En novembre, le chômage a augmenté de 7,2 % dans l’Ain contre 4,5 % en Rhône-Alpes et 3,2 % en France. « Hors crise, notre territoire est celui d’une économie qui se porte bien et d’un faible taux de chômage. Mais nous avons une fragilité : un nombre important d’intérimaires et de CDD, un levier de régulation important, analyse René Ducarouge, animateur du contrat territorial emploi et formation du bassin de Bourg-en-Bresse. Aussi, fin 2008, avec la crise, on observe une accélération phénoménale du chômage. En l’espace de trois mois, Renault Trucks et Lamberet ont remis un peu plus de 600 personnes sur le marché du travail. Là où l’emploi est structuré de manière durable, les effets de la crise ne se feront sentir qu’en mai-juin. D’ailleurs, notre territoire sera probablement à nouveau impacté au deuxième trimestre. »
Le plein-emploi dans l’Ain n’était-il qu’un mythe ? Si le département se porte effectivement bien mieux que beaucoup d’autres, les chiffres officiels du chômage ne prennent en compte que la première catégorie. Il en existe huit en tout. Ainsi, au mois de mars, on annonçait quelque 4 000 chômeurs de catégorie 1 sur le bassin de Bourg, alors qu’ils étaient un peu plus de 7 500 toutes catégories confondues, soit 1,8 à 1,9 fois plus, presque le double. On considère le plein-emploi en dessous de 5 % de chômage. A l’époque, l’Ain affichait un taux de 4,7 %.
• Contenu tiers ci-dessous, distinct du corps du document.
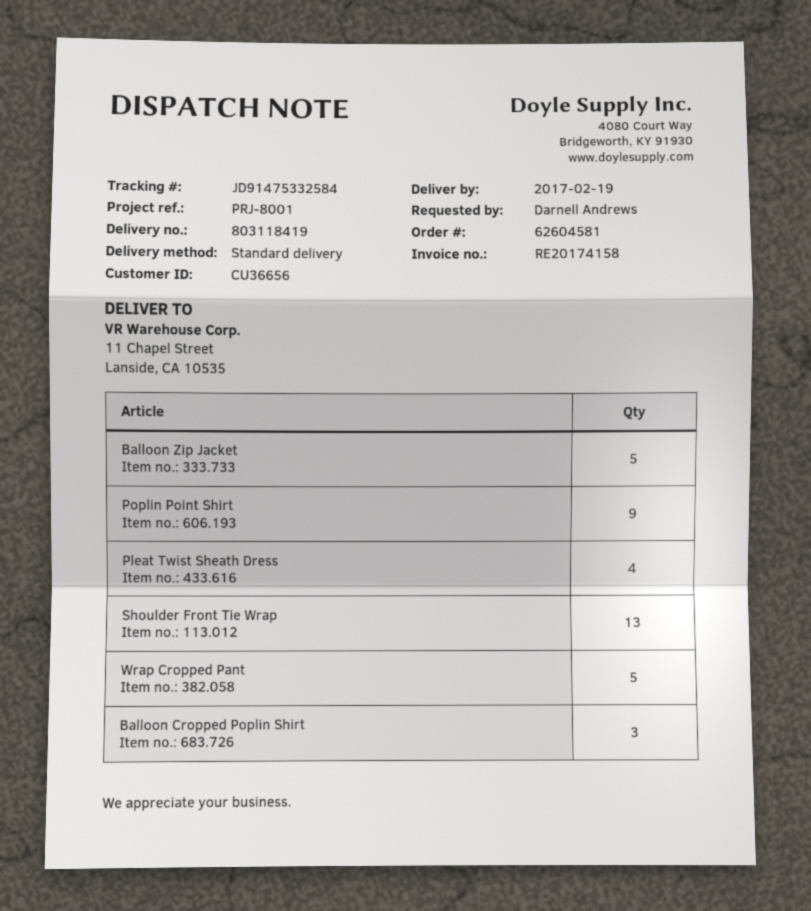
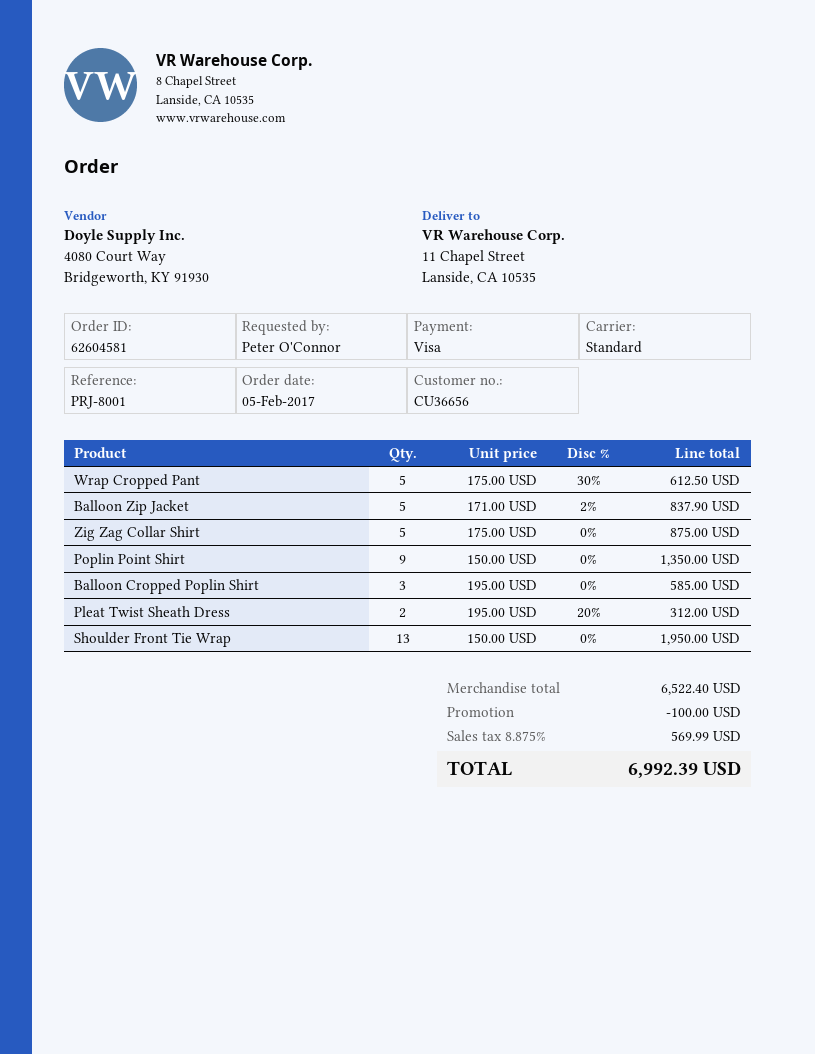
ordered by: Darnell Andrews -> Peter O'Connor
Pleat Twist Sheath Dress: 4 -> 2
Zig Zag Collar Shirt: none -> 5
En réponse à cette fragilité révélée de la structure de l’emploi dans l’Ain, d’aucuns suggèrent qu’il pourrait être nécessaire de diversifier l’activité du territoire avec davantage de tertiaire privé et d’entreprises à hautes technologies faisant appel à l’innovation. On créerait ainsi des emplois nécessitant une qualification supérieure. Parallèlement, il faudra se pencher sur la qualification des demandeurs et sur l’emploi féminin.